___ SOURCE DATA ___
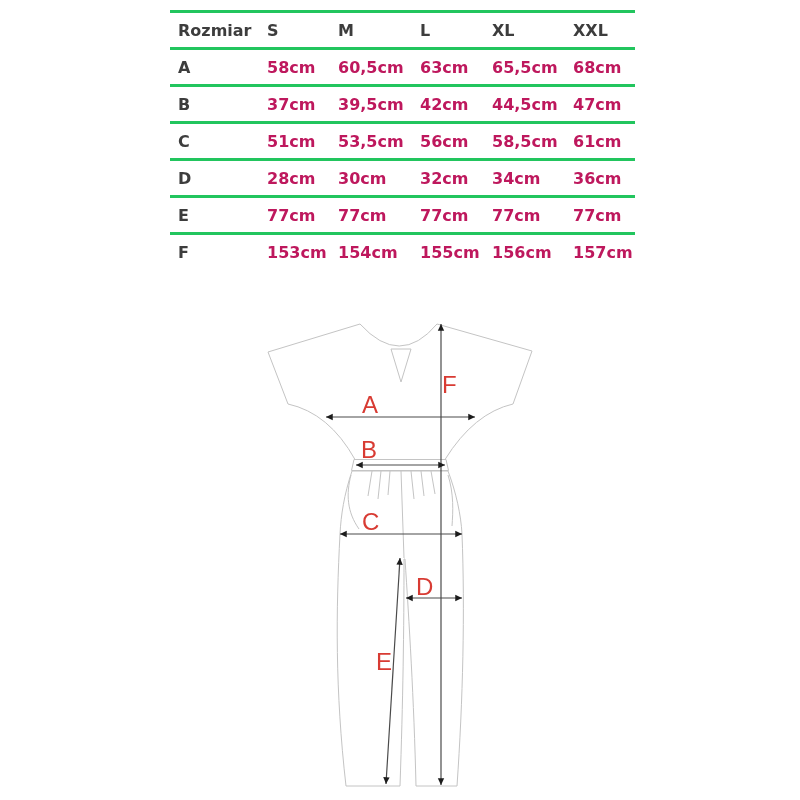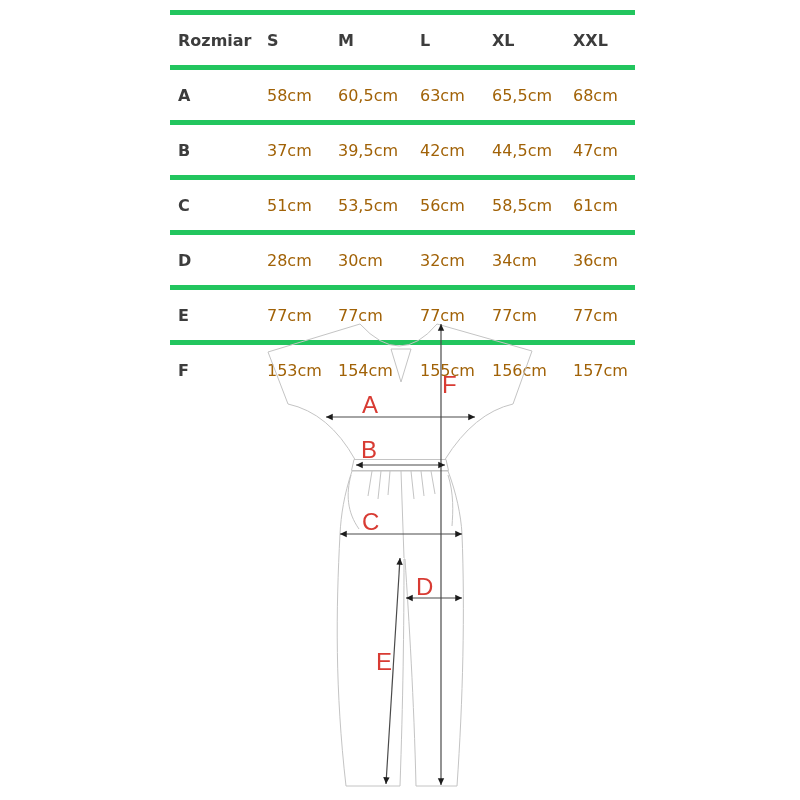--- a/index.html
+++ b/index.html
@@ -1,21 +1,21 @@
 <!DOCTYPE html>
 <html><head>
 <meta charset="utf-8">
 <style>
   html,body{margin:0;padding:0;background:#ffffff;}
   .stage{position:relative;width:800px;height:800px;background:#ffffff;overflow:hidden;
          font-family:"DejaVu Sans","Liberation Sans",sans-serif;}
   .size-table{position:absolute;left:170px;top:10px;width:465px;}
   .trow{display:grid;grid-template-columns:97px 71px 82px 72px 81px 62px;
-        height:55px;align-items:center;border-top:5px solid #22c55e;box-sizing:border-box;}
-  .cell{font-size:16px;color:#a16207;white-space:nowrap;}
+        height:37px;align-items:center;border-top:3px solid #22c55e;box-sizing:border-box;}
+  .cell{font-size:16px;color:#be185d;white-space:nowrap;font-weight:bold;}
   .col-first{padding-left:8px;}
   .hdr .cell, .lbl{font-weight:bold;color:#3d3d3d;}
   .diagram-wrap{position:absolute;left:240px;top:315px;width:320px;height:480px;}
   .garment{stroke:#c4c4c4;stroke-width:1;fill:none;}
   .garment-fill{stroke:#c4c4c4;stroke-width:1;fill:#ffffff;}
   .measure{stroke:#4a4a4a;stroke-width:1.2;fill:none;}
   .mlabel{font-family:"Liberation Sans",sans-serif;font-size:24px;fill:#d83b33;}
 </style>
 </head>
 <body>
___
> [REQUIRED WORK]:
Excluding every picture, write out each record word for word.

> [TASK RESULT]:
--- a/index.html
+++ b/index.html
@@ -1,21 +1,21 @@
 <!DOCTYPE html>
 <html><head>
 <meta charset="utf-8">
 <style>
   html,body{margin:0;padding:0;background:#ffffff;}
   .stage{position:relative;width:800px;height:800px;background:#ffffff;overflow:hidden;
          font-family:"DejaVu Sans","Liberation Sans",sans-serif;}
   .size-table{position:absolute;left:170px;top:10px;width:465px;}
   .trow{display:grid;grid-template-columns:97px 71px 82px 72px 81px 62px;
-        height:55px;align-items:center;border-top:5px solid #22c55e;box-sizing:border-box;}
-  .cell{font-size:16px;color:#a16207;white-space:nowrap;}
+        height:37px;align-items:center;border-top:3px solid #22c55e;box-sizing:border-box;}
+  .cell{font-size:16px;color:#be185d;white-space:nowrap;font-weight:bold;}
   .col-first{padding-left:8px;}
   .hdr .cell, .lbl{font-weight:bold;color:#3d3d3d;}
   .diagram-wrap{position:absolute;left:240px;top:315px;width:320px;height:480px;}
   .garment{stroke:#c4c4c4;stroke-width:1;fill:none;}
   .garment-fill{stroke:#c4c4c4;stroke-width:1;fill:#ffffff;}
   .measure{stroke:#4a4a4a;stroke-width:1.2;fill:none;}
   .mlabel{font-family:"Liberation Sans",sans-serif;font-size:24px;fill:#d83b33;}
 </style>
 </head>
 <body>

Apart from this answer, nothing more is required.